O distanciamento entre agricultores e consumidores provocou no mundo moderno situações onde se percebe uma profunda diferenciação entre o que é natureza e aquilo que é produzido para vender. O homem moderno acaba por perder a noção de que a natureza é um conjunto de fenômenos dos quais o próprio homem e seus atos estão incluídos. O fato de muitas pessoas da cidade não saberem que, cenoura cresce debaixo da terra ou acharem que minhoca faz mal para a terra e para as plantas, é uma constatação triste, pois estas pessoas perderam a noção de como funciona o sistema que, querendo ou não, elas estão inseridas.

Quando questionado se o movimento da agricultura orgânica cresceu nos últimos anos, nosso personagem argumentou que o crescimento está ocorrendo, mas a passos muito lentos. Ele atribuiu a lentidão à existência de um grande número de oportunistas que estão misturados aos produtores conscientes; estes oportunistas não são facilmente identificados pelos consumidores, e são pessoas que interferem negativamente no mercado.

Há também a existência de técnicos despreparados que atuam no mercado em benefício próprio, que vêem neste tipo de agricultura um nicho de mercado para ganharem dinheiro e fornecerem assistência técnica, sem nenhuma preocupação com o aspecto relevante com a agricultura orgânica. Tudo isso acaba tornando lento o processo de crescimento da agroecologia, criando obstáculos entre produtores e consumidores difíceis de serem transpostos. Guilherme defende um contato direto entre agricultor e o consumidor, onde se estabelece uma relação de amizade. Nessa relação, o consumidor tem a possibilidade de conhecer a propriedade onde é produzido o alimento que consome.

5.1.9. A Certificação

Uma das saídas para o crescimento desse tipo de agricultura, passa pela certificação. Ela possibilita a regulação do mercado e disciplina a produção. A certificação nos dias atuais é fundamental para que se possa eliminar os produtores e comerciantes duvidosos. Essas pessoas dificilmente possuem conhecimentos técnicos e de vivência em agricultura orgânica. Com a certificação elas praticamente são compelidas a abandonar a atividade.

Atualmente a certificação é uma necessidade, principalmente por existir um grande distanciamento entre agricultores e consumidores. Há uma grande desconfiança sobre a

origem de determinados produtos, principalmente quando este produto tem origem em outras cidades ou Estados.

Em um ambiente de produção local a certificação é inteiramente dispensável para o mercados.

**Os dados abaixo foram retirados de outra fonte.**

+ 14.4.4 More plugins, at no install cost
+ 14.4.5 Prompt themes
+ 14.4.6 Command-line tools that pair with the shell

Neste contexto, onde o consumidor está em contato direto com o agricultor, se estabelece relações de confiança, credibilidade e até de amizade.

“Como nós temos uma comercialização direta, produzimos aqui e ao mesmo tempo vendemos na loja, eu tenho a possibilidade de ter uma aproximação com o cliente e convidar ele para ver a produção e criar este vínculo, é uma coisa que se mistura com amizade, ele conhece a produção e pode trazer a família e ver. É uma confiança que dispensa o selo de certificação para esse tipo de comércio, agora se você parte para um comércio maior, nesse caso o selo é necessário. Quanto a preço, no mercado local o selo não garante melhores preços, significa somente custo maior”.

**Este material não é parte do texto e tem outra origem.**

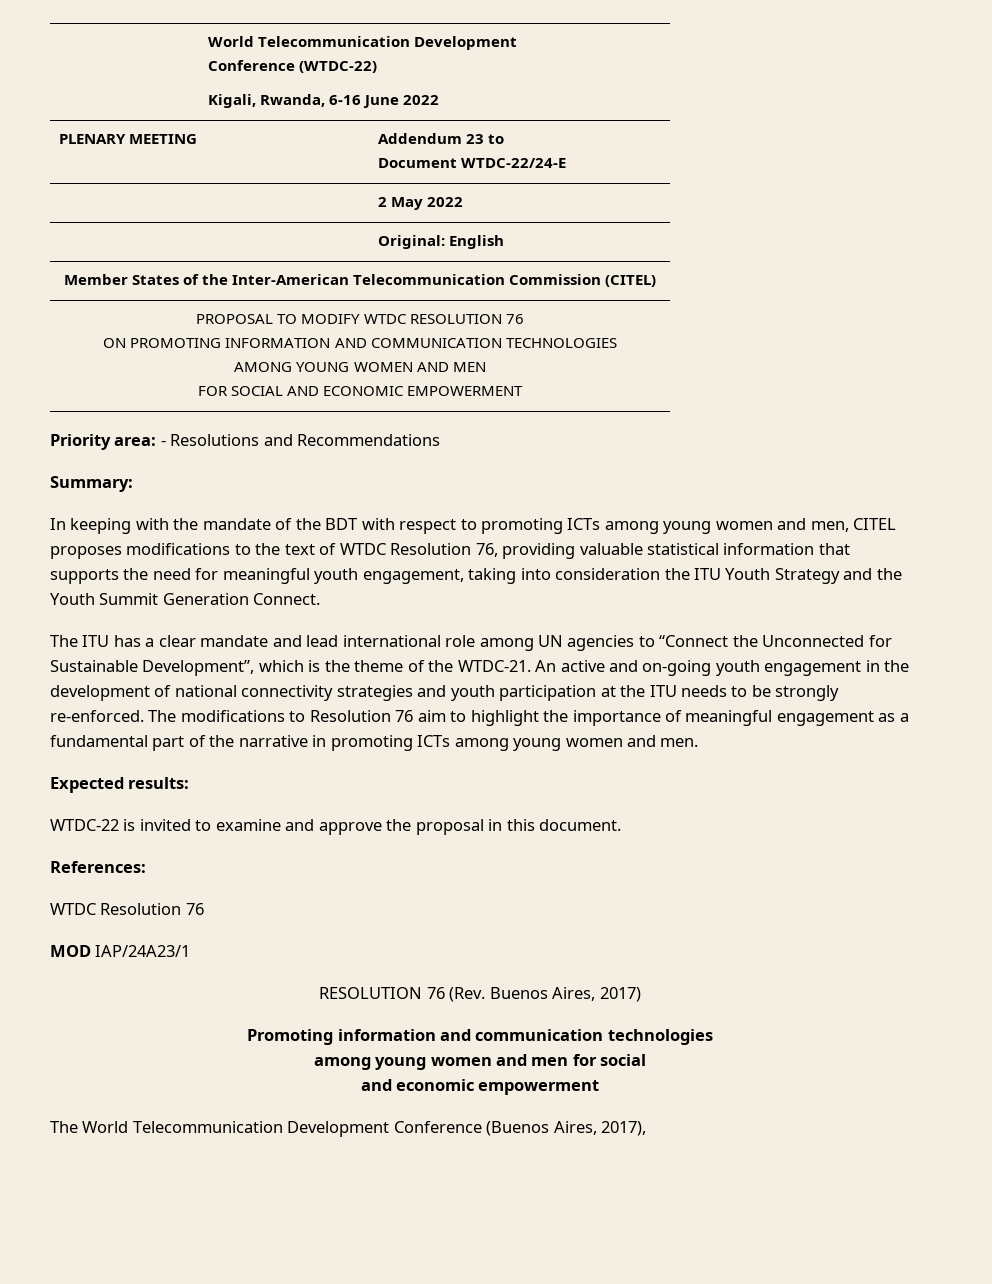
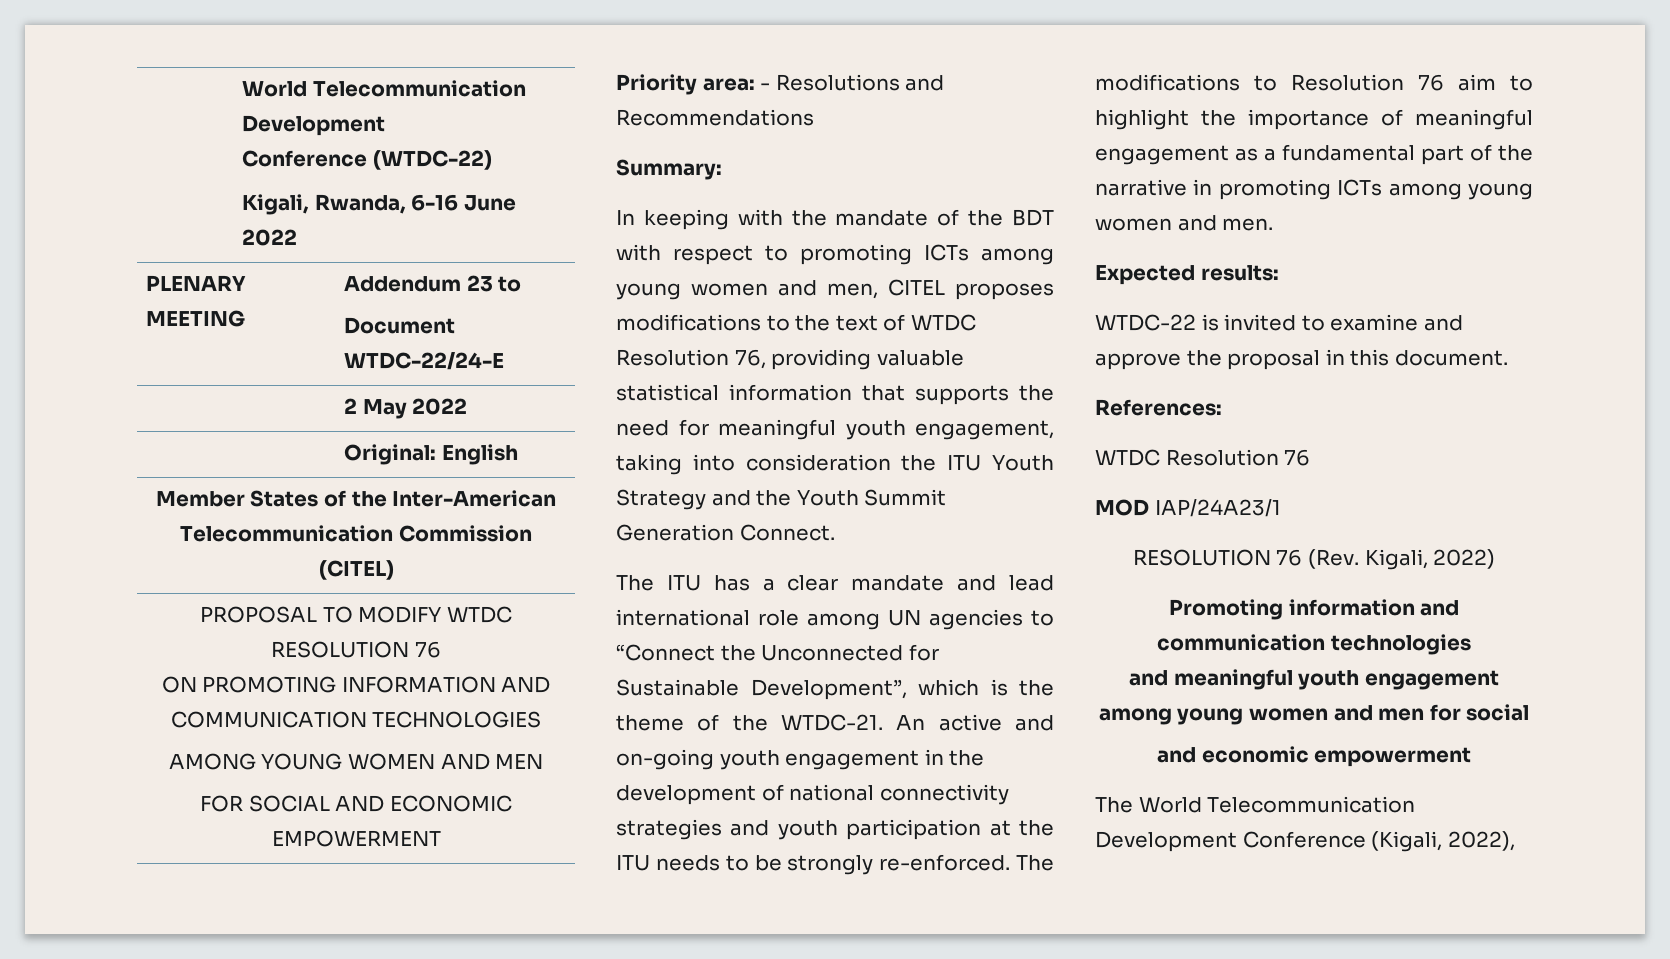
- RESOLUTION 76 (Rev. Buenos Aires, 2017)
+ RESOLUTION 76 (Rev. Kigali, 2022)
- among young women and men for social
+ and meaningful youth engagement among young women and men for social
- The World Telecommunication Development Conference (Buenos Aires, 2017),
+ The World Telecommunication Development Conference (Kigali, 2022),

A produção de Guilherme no Quintal da Ilha, não possui uma certificação oficial. A associação da qual faz parte, a ECO, é associada à Rede Ecovida4 de Certificação

Participativa. A Rede Ecovida é uma rede que resolveu, a partir de várias experiências de produção sustentável, unir as várias iniciativas que estavam atuando de forma isolada, e constituir a Rede Ecovida. Esta entidade segue o princípio da auto gestão e da auto certificação, mas possui regras e princípios que devem ser seguidos pelos participantes da Rede.

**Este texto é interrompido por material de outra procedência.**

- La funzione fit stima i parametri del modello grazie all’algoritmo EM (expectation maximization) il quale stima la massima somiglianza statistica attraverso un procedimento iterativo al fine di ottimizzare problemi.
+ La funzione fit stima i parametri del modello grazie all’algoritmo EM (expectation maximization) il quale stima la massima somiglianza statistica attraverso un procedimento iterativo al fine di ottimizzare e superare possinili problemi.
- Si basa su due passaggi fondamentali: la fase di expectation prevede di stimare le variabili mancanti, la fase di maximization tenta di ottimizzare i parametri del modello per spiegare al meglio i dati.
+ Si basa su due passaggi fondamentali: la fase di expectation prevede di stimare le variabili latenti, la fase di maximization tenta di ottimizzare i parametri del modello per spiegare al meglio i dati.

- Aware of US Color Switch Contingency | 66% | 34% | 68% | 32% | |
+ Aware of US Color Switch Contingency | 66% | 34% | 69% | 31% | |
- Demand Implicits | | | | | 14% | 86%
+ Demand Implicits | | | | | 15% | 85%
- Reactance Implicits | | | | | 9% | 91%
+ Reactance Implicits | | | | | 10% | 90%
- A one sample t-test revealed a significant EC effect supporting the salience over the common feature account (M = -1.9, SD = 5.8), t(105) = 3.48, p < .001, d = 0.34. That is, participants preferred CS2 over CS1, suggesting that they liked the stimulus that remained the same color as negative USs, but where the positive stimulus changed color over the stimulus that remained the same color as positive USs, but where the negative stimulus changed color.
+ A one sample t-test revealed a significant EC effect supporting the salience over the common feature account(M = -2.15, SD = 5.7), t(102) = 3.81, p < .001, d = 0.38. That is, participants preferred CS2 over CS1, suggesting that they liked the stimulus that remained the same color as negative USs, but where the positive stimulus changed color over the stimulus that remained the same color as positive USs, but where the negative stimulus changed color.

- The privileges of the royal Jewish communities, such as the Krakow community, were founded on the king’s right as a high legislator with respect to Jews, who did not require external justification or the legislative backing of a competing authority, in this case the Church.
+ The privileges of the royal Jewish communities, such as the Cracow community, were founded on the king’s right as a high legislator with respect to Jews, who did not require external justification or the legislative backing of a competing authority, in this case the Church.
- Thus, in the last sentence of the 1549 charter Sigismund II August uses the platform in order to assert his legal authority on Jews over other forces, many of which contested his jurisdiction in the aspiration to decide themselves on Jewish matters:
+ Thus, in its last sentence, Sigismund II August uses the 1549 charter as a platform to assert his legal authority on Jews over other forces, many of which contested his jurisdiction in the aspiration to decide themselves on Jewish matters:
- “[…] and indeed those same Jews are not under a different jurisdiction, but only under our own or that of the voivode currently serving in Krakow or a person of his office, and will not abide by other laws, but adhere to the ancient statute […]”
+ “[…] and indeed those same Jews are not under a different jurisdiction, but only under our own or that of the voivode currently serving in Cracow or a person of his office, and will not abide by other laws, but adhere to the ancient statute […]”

Em Santa Catarina, além da atuação de certificadoras de outros estados, existe o processo de certificação implementado pela FUNDAGRO (Fundação de Apoio ao Desenvolvimento Rural Sustentável do Estado de Santa Catarina), é uma organização não governamental que confere a seus agricultores certificados um selo de garantia da qualidade e origem do produto.

4 Rede Ecovida: “é um espaço de articulação entre agricultores familiares e suas organizações,

organizações de assessoria e pessoas envolvidas e simpatizantes com a produção, processamento, comercialização e consumo de alimentos agroecológicos”. (Documento: Rede Ecovida de Agroecologia, Normas de Organização e Funcionamento. Lages, dezembro de 2001).